(Directions for this task)
All entries need to be written out again exactly, without their pictures.
(Beginning of Recorded information)
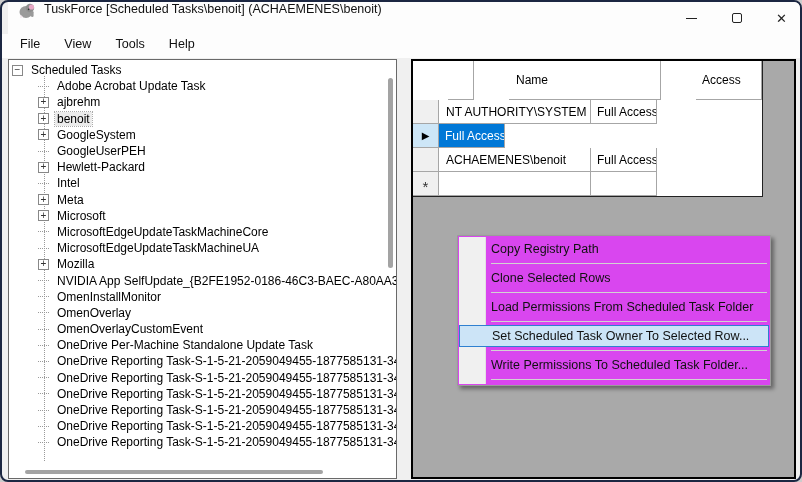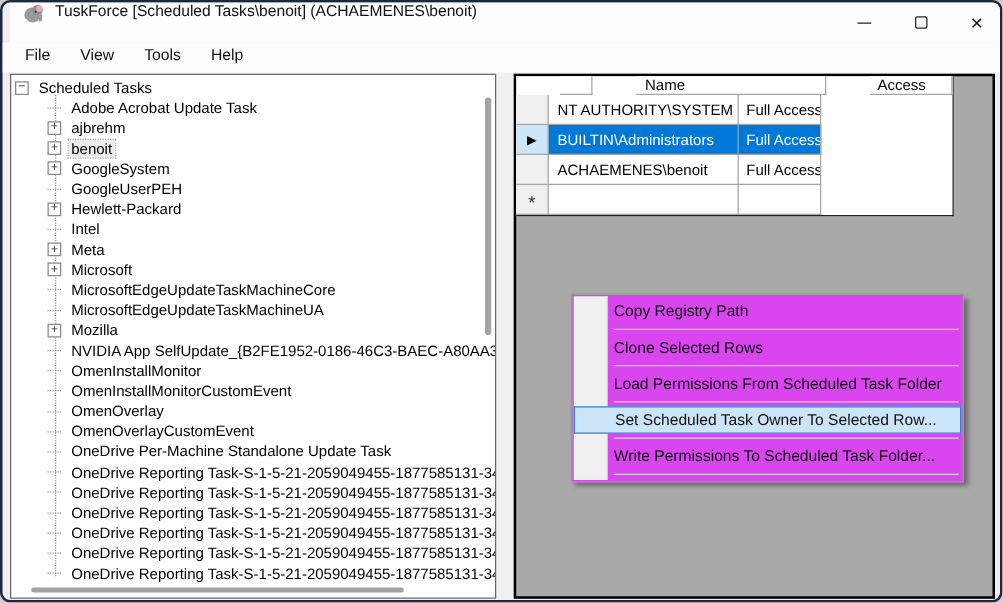"Name" .grid-header .gcell { height: 15px -> 39px }
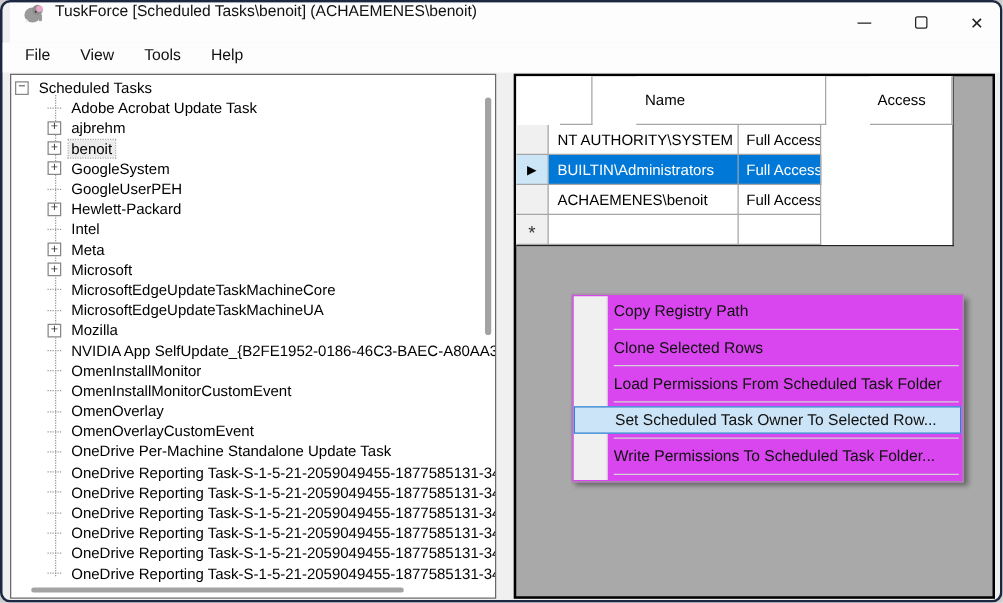"BUILTIN\Administrators" div.gcell { html: <div>BUILTIN\Administrators</div> -> none }
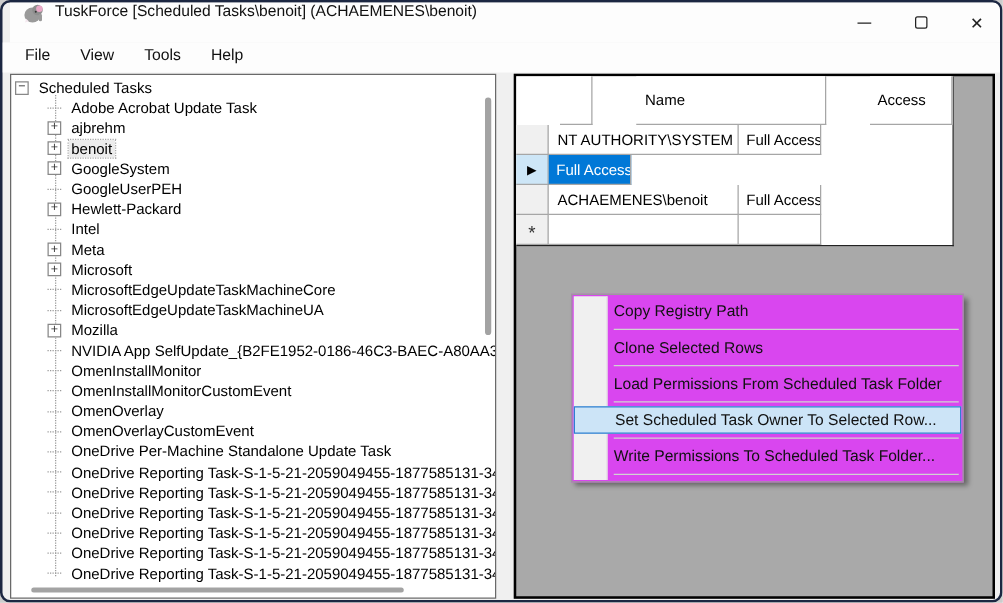"OmenInstallMonitorCustomEvent" div.tree-row { html: <div> <span></span> <span>OmenInstallMonitorCustomEvent</span> </div> -> none }
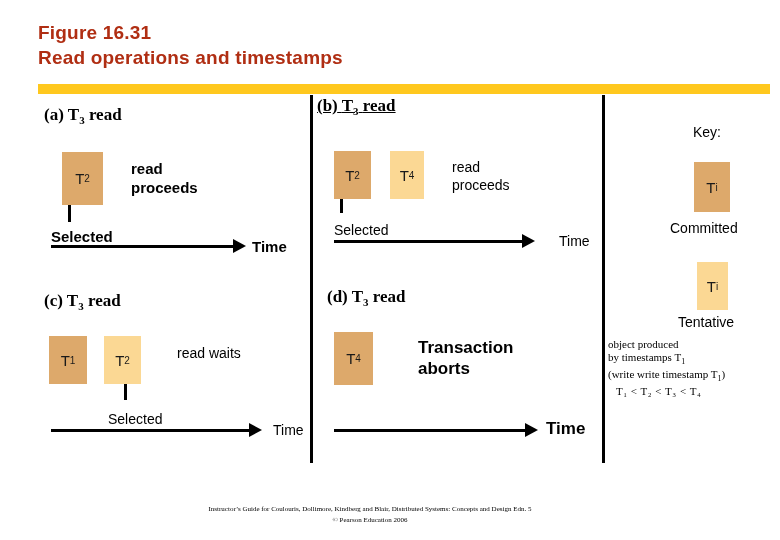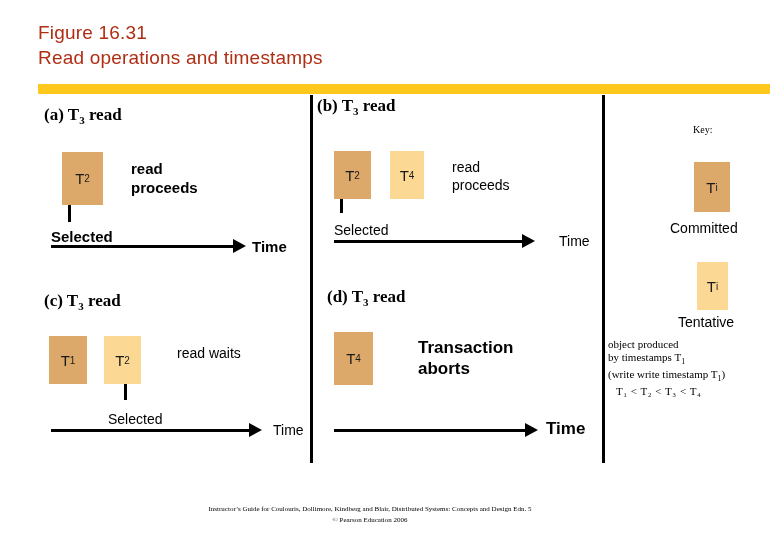"Figure 16.31" #title { font-weight: normal -> bold }
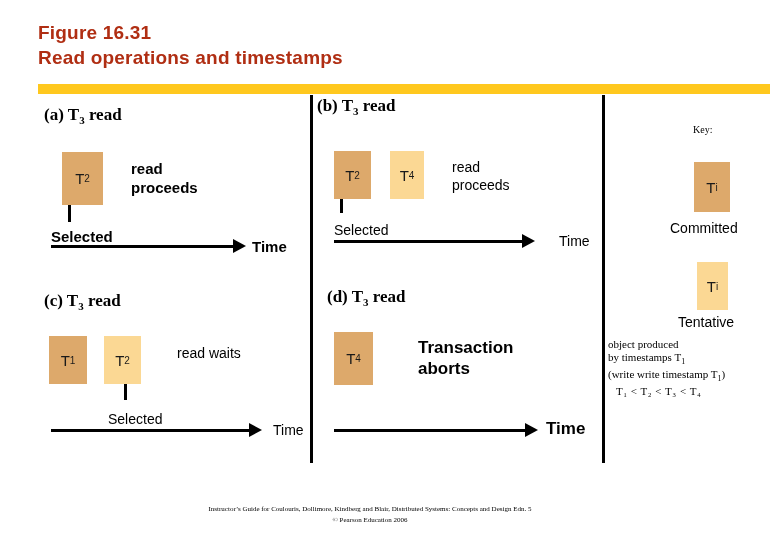"(b) T3 read" div.abs { text-decoration: none -> underline }
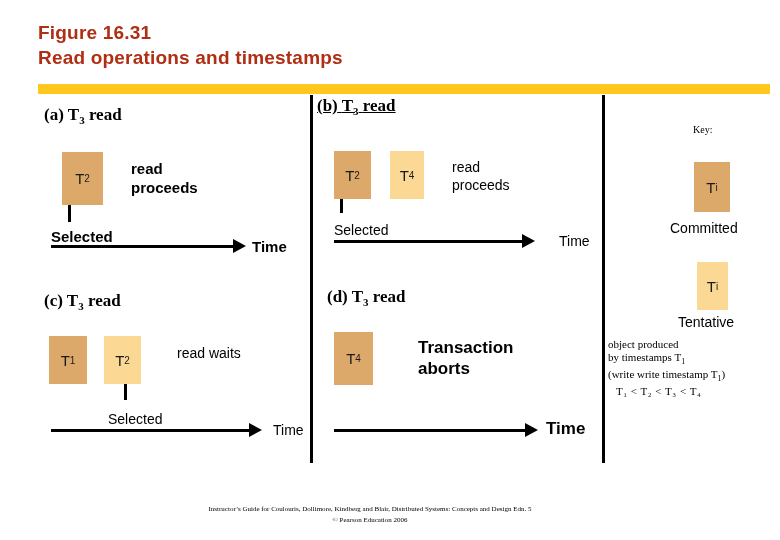"Key:" .key-title { font-family: Liberation Serif, serif -> Liberation Sans, sans-serif; font-size: 10px -> 14px }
(End of Recorded information)
(Solution to the exercise)
"Name" .grid-header .gcell { height: 15px -> 39px }
"BUILTIN\Administrators" div.gcell { html: <div>BUILTIN\Administrators</div> -> none }
"OmenInstallMonitorCustomEvent" div.tree-row { html: <div> <span></span> <span>OmenInstallMonitorCustomEvent</span> </div> -> none }
"Figure 16.31" #title { font-weight: normal -> bold }
"(b) T3 read" div.abs { text-decoration: none -> underline }
"Key:" .key-title { font-family: Liberation Serif, serif -> Liberation Sans, sans-serif; font-size: 10px -> 14px }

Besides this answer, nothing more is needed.